Help me be a responsible but care-free computer user
August 20, 2007 5:54 PM Subscribe
Maybe obvious backup question: I want to achieve: an external hard drive with an exact copy of my main drive's contents that can, in the event of my main internal drive's failure, be swapped into the machine for instant everything-as-it-was. I also want incremental backup, so that I can keep this drive constantly up to date with a daily backup process. This is a Windows XP ThinkPad laptop; I've got the external backup drive in its little case already.
I'm half wondering if this is such a basic set of requirements -- copy my drive exactly (making sure it's bootable), and then copy incremental changes -- that most backup software does it already.
The software that came with the laptop (ThinkVantage Rescue and Recovery) creates "archive files", all ~50 MB in size, that require the backup software in order to be read. This isn't going to do it for me.
I briefly looked into Acronis, but they won't even let me install the trial without registering -- through the internet, automatically, during the installation process. Can't even register by phone. (Is it too much to want to try the software before giving them permission to automatically send themselves information about myself & my system?) No deal.
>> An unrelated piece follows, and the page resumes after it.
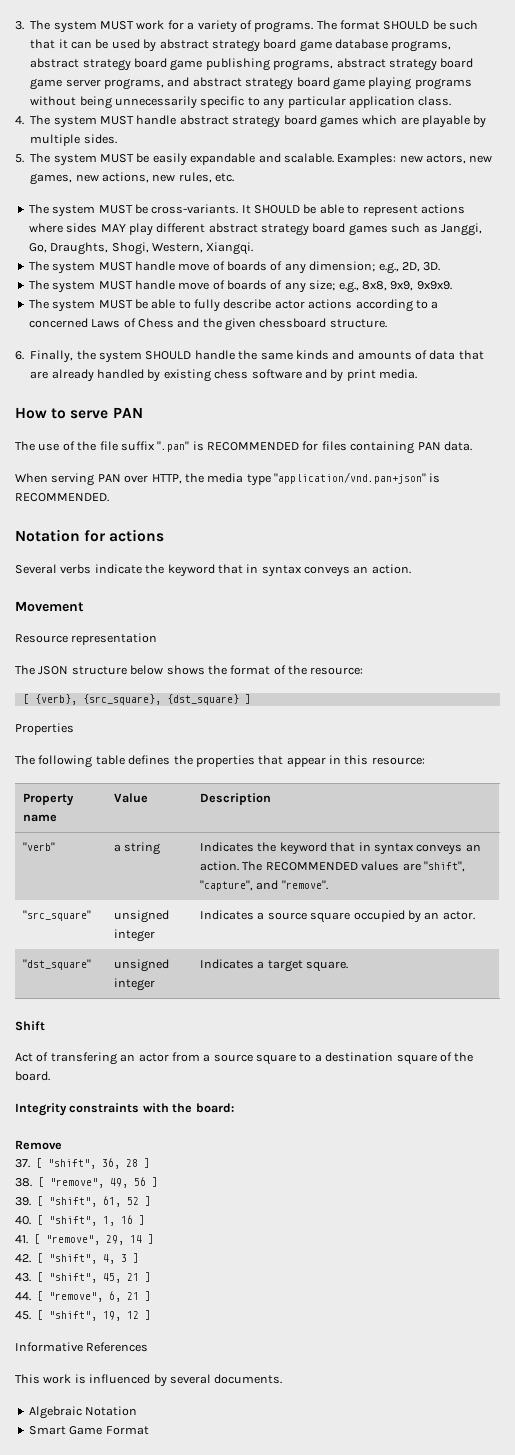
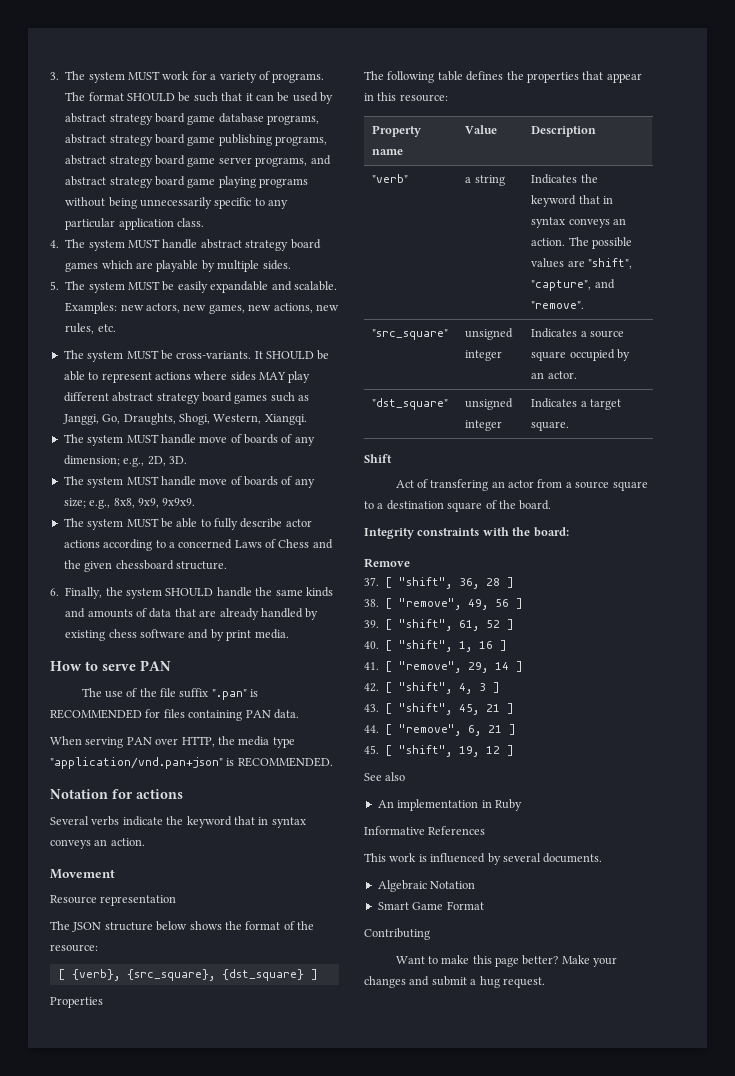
[265,862,358,871] RECOMMENDED -> [592,237,633,249] possible
(152, 1315) none -> [364,772,406,781] [377,799,522,811] // See also // An implementation in Ruby
(149, 1430) none -> [364,928,430,940] [395,955,618,967] [364,976,545,988] // Contributing // Want to make this page better? Make your changes and submit a hug request.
Also, $50 seems like a lot for such a simple-sounding piece of software, but if I have to spend that much (or more), I'm willing.
The drive came with three pieces of software, but I can't tell whether any of them will do what I want: PC Clone EX Lite (by JMicron Technology), VBTUcopy (by VIA Technology), and HDBackup (by Moai Electronics). Each of these has a short PDF document with it -- I've read through each -- but it doesn't answer my questions, just outlines the setup procedure. These seem like very bare-bones programs, based on the docs.
To clarify: if my computer's HD fails, I'd like to avoid having to install Windows on a new drive before restoring files. I want to just take out the old drive, stick in the new drive, and then pretend nothing happened (I'd just buy a new backup drive).
I'd also like to avoid having to re-clone the HD every time I want to make an incremental backup. In other words, although I'm not sure, I'm under the impression that backup software that "clones" the HD will need to copy every single file every time it runs.
Also: I've already formatted my new drive. How can I make sure it's bootable? Do I even need to worry about that at this point?
Thanks!
posted by amtho to computers & internet (35 answers total) 10 users marked this as a favorite
Hard drives are like empty canvases, file systems are the paints. What normally happens is that you partition the hard drive (or not), then initialize it with the file system of your choice. For Windows boxen, that means NTFS. Any Windows boot CD can do this (you don't even have to install the OS).
If you want a bit-for-bit backup, you'll probably want something like Norton Ghost. It can do incremental backups (so you don't have to save each and every file... just the ones that have changed). It's sort-of the defacto standard.